• **HOW TO COMPLETE THIS TASK**
Each line of the material must reappear unchanged in the answer.

• **INPUT RECORDS**
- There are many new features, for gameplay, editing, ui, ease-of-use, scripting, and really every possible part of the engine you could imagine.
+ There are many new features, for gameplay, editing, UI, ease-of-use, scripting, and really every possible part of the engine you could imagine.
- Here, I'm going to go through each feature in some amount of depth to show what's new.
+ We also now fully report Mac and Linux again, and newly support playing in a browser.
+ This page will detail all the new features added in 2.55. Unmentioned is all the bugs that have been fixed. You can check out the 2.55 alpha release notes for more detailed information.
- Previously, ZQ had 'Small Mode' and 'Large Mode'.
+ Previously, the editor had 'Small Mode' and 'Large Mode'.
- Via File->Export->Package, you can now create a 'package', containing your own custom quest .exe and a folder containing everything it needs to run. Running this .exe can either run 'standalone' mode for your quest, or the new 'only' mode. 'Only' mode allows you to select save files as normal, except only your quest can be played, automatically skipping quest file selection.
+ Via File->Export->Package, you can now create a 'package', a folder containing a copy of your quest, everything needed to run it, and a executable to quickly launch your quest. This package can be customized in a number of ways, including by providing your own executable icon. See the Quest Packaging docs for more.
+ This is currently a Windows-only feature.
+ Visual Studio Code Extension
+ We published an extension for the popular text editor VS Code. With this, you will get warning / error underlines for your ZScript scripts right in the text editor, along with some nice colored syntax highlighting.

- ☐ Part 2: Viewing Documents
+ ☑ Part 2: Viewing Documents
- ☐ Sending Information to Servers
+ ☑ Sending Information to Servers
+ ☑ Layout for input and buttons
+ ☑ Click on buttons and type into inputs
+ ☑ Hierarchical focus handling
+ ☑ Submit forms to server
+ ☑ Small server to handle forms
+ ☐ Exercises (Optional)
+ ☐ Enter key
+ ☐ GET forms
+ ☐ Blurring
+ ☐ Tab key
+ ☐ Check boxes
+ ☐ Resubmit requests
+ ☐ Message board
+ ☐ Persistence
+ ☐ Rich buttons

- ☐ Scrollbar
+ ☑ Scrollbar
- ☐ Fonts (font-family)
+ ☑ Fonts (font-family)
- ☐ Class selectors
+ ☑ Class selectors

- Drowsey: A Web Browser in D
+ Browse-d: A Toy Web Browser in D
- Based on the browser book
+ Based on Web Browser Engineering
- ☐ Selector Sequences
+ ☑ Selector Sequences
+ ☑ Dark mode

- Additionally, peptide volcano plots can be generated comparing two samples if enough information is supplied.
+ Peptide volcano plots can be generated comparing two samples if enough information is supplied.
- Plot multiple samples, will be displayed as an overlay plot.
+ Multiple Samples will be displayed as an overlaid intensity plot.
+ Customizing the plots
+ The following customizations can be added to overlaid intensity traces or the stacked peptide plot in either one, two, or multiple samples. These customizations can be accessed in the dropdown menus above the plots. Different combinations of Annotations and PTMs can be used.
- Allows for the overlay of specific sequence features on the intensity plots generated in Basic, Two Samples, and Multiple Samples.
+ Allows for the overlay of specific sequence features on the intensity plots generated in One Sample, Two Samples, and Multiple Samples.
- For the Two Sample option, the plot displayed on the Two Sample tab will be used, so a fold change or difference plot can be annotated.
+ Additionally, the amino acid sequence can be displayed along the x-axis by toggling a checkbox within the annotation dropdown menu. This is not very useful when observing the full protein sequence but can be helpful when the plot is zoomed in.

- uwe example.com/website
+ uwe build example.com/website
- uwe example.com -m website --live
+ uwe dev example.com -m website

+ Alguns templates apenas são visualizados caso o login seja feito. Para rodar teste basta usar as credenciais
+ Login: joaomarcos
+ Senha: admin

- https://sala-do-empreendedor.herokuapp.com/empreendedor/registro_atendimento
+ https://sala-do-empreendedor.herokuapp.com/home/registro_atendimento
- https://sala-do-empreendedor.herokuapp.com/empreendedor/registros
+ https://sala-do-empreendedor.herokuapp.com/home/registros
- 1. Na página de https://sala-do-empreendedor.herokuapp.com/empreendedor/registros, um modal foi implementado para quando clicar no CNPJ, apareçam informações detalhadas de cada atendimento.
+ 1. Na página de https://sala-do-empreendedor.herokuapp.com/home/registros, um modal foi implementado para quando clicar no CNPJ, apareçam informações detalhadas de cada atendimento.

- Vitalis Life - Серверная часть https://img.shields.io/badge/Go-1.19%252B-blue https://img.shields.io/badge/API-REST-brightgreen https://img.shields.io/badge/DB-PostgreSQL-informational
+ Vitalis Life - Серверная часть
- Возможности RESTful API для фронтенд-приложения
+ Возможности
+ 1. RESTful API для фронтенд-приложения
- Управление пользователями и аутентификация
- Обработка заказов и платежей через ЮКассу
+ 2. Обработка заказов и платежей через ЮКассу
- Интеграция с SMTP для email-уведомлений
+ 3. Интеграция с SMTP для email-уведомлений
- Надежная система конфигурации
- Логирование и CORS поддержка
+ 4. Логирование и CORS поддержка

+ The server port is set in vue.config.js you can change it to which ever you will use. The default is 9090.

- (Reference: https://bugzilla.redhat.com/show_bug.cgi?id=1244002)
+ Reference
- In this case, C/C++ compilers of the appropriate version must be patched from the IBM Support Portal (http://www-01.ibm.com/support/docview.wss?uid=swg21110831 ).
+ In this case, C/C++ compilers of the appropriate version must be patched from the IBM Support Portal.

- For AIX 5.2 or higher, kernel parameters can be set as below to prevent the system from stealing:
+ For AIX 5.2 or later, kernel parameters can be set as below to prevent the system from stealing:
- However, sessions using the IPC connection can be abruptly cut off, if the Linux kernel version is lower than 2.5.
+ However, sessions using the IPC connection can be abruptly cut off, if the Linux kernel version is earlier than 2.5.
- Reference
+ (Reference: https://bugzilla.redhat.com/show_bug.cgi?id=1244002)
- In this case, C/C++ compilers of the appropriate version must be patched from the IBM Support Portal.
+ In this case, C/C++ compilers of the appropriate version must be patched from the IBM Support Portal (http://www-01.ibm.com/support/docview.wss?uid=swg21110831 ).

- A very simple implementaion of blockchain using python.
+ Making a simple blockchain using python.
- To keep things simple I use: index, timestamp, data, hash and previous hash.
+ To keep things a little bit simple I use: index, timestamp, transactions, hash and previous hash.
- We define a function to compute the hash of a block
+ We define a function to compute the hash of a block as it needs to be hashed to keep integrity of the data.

• **SOLUTION FOR THIS TASK**
- There are many new features, for gameplay, editing, ui, ease-of-use, scripting, and really every possible part of the engine you could imagine.
+ There are many new features, for gameplay, editing, UI, ease-of-use, scripting, and really every possible part of the engine you could imagine.
- Here, I'm going to go through each feature in some amount of depth to show what's new.
+ We also now fully report Mac and Linux again, and newly support playing in a browser.
+ This page will detail all the new features added in 2.55. Unmentioned is all the bugs that have been fixed. You can check out the 2.55 alpha release notes for more detailed information.
- Previously, ZQ had 'Small Mode' and 'Large Mode'.
+ Previously, the editor had 'Small Mode' and 'Large Mode'.
- Via File->Export->Package, you can now create a 'package', containing your own custom quest .exe and a folder containing everything it needs to run. Running this .exe can either run 'standalone' mode for your quest, or the new 'only' mode. 'Only' mode allows you to select save files as normal, except only your quest can be played, automatically skipping quest file selection.
+ Via File->Export->Package, you can now create a 'package', a folder containing a copy of your quest, everything needed to run it, and a executable to quickly launch your quest. This package can be customized in a number of ways, including by providing your own executable icon. See the Quest Packaging docs for more.
+ This is currently a Windows-only feature.
+ Visual Studio Code Extension
+ We published an extension for the popular text editor VS Code. With this, you will get warning / error underlines for your ZScript scripts right in the text editor, along with some nice colored syntax highlighting.

- ☐ Part 2: Viewing Documents
+ ☑ Part 2: Viewing Documents
- ☐ Sending Information to Servers
+ ☑ Sending Information to Servers
+ ☑ Layout for input and buttons
+ ☑ Click on buttons and type into inputs
+ ☑ Hierarchical focus handling
+ ☑ Submit forms to server
+ ☑ Small server to handle forms
+ ☐ Exercises (Optional)
+ ☐ Enter key
+ ☐ GET forms
+ ☐ Blurring
+ ☐ Tab key
+ ☐ Check boxes
+ ☐ Resubmit requests
+ ☐ Message board
+ ☐ Persistence
+ ☐ Rich buttons

- ☐ Scrollbar
+ ☑ Scrollbar
- ☐ Fonts (font-family)
+ ☑ Fonts (font-family)
- ☐ Class selectors
+ ☑ Class selectors

- Drowsey: A Web Browser in D
+ Browse-d: A Toy Web Browser in D
- Based on the browser book
+ Based on Web Browser Engineering
- ☐ Selector Sequences
+ ☑ Selector Sequences
+ ☑ Dark mode

- Additionally, peptide volcano plots can be generated comparing two samples if enough information is supplied.
+ Peptide volcano plots can be generated comparing two samples if enough information is supplied.
- Plot multiple samples, will be displayed as an overlay plot.
+ Multiple Samples will be displayed as an overlaid intensity plot.
+ Customizing the plots
+ The following customizations can be added to overlaid intensity traces or the stacked peptide plot in either one, two, or multiple samples. These customizations can be accessed in the dropdown menus above the plots. Different combinations of Annotations and PTMs can be used.
- Allows for the overlay of specific sequence features on the intensity plots generated in Basic, Two Samples, and Multiple Samples.
+ Allows for the overlay of specific sequence features on the intensity plots generated in One Sample, Two Samples, and Multiple Samples.
- For the Two Sample option, the plot displayed on the Two Sample tab will be used, so a fold change or difference plot can be annotated.
+ Additionally, the amino acid sequence can be displayed along the x-axis by toggling a checkbox within the annotation dropdown menu. This is not very useful when observing the full protein sequence but can be helpful when the plot is zoomed in.

- uwe example.com/website
+ uwe build example.com/website
- uwe example.com -m website --live
+ uwe dev example.com -m website

+ Alguns templates apenas são visualizados caso o login seja feito. Para rodar teste basta usar as credenciais
+ Login: joaomarcos
+ Senha: admin

- https://sala-do-empreendedor.herokuapp.com/empreendedor/registro_atendimento
+ https://sala-do-empreendedor.herokuapp.com/home/registro_atendimento
- https://sala-do-empreendedor.herokuapp.com/empreendedor/registros
+ https://sala-do-empreendedor.herokuapp.com/home/registros
- 1. Na página de https://sala-do-empreendedor.herokuapp.com/empreendedor/registros, um modal foi implementado para quando clicar no CNPJ, apareçam informações detalhadas de cada atendimento.
+ 1. Na página de https://sala-do-empreendedor.herokuapp.com/home/registros, um modal foi implementado para quando clicar no CNPJ, apareçam informações detalhadas de cada atendimento.

- Vitalis Life - Серверная часть https://img.shields.io/badge/Go-1.19%252B-blue https://img.shields.io/badge/API-REST-brightgreen https://img.shields.io/badge/DB-PostgreSQL-informational
+ Vitalis Life - Серверная часть
- Возможности RESTful API для фронтенд-приложения
+ Возможности
+ 1. RESTful API для фронтенд-приложения
- Управление пользователями и аутентификация
- Обработка заказов и платежей через ЮКассу
+ 2. Обработка заказов и платежей через ЮКассу
- Интеграция с SMTP для email-уведомлений
+ 3. Интеграция с SMTP для email-уведомлений
- Надежная система конфигурации
- Логирование и CORS поддержка
+ 4. Логирование и CORS поддержка

+ The server port is set in vue.config.js you can change it to which ever you will use. The default is 9090.

- (Reference: https://bugzilla.redhat.com/show_bug.cgi?id=1244002)
+ Reference
- In this case, C/C++ compilers of the appropriate version must be patched from the IBM Support Portal (http://www-01.ibm.com/support/docview.wss?uid=swg21110831 ).
+ In this case, C/C++ compilers of the appropriate version must be patched from the IBM Support Portal.

- For AIX 5.2 or higher, kernel parameters can be set as below to prevent the system from stealing:
+ For AIX 5.2 or later, kernel parameters can be set as below to prevent the system from stealing:
- However, sessions using the IPC connection can be abruptly cut off, if the Linux kernel version is lower than 2.5.
+ However, sessions using the IPC connection can be abruptly cut off, if the Linux kernel version is earlier than 2.5.
- Reference
+ (Reference: https://bugzilla.redhat.com/show_bug.cgi?id=1244002)
- In this case, C/C++ compilers of the appropriate version must be patched from the IBM Support Portal.
+ In this case, C/C++ compilers of the appropriate version must be patched from the IBM Support Portal (http://www-01.ibm.com/support/docview.wss?uid=swg21110831 ).

- A very simple implementaion of blockchain using python.
+ Making a simple blockchain using python.
- To keep things simple I use: index, timestamp, data, hash and previous hash.
+ To keep things a little bit simple I use: index, timestamp, transactions, hash and previous hash.
- We define a function to compute the hash of a block
+ We define a function to compute the hash of a block as it needs to be hashed to keep integrity of the data.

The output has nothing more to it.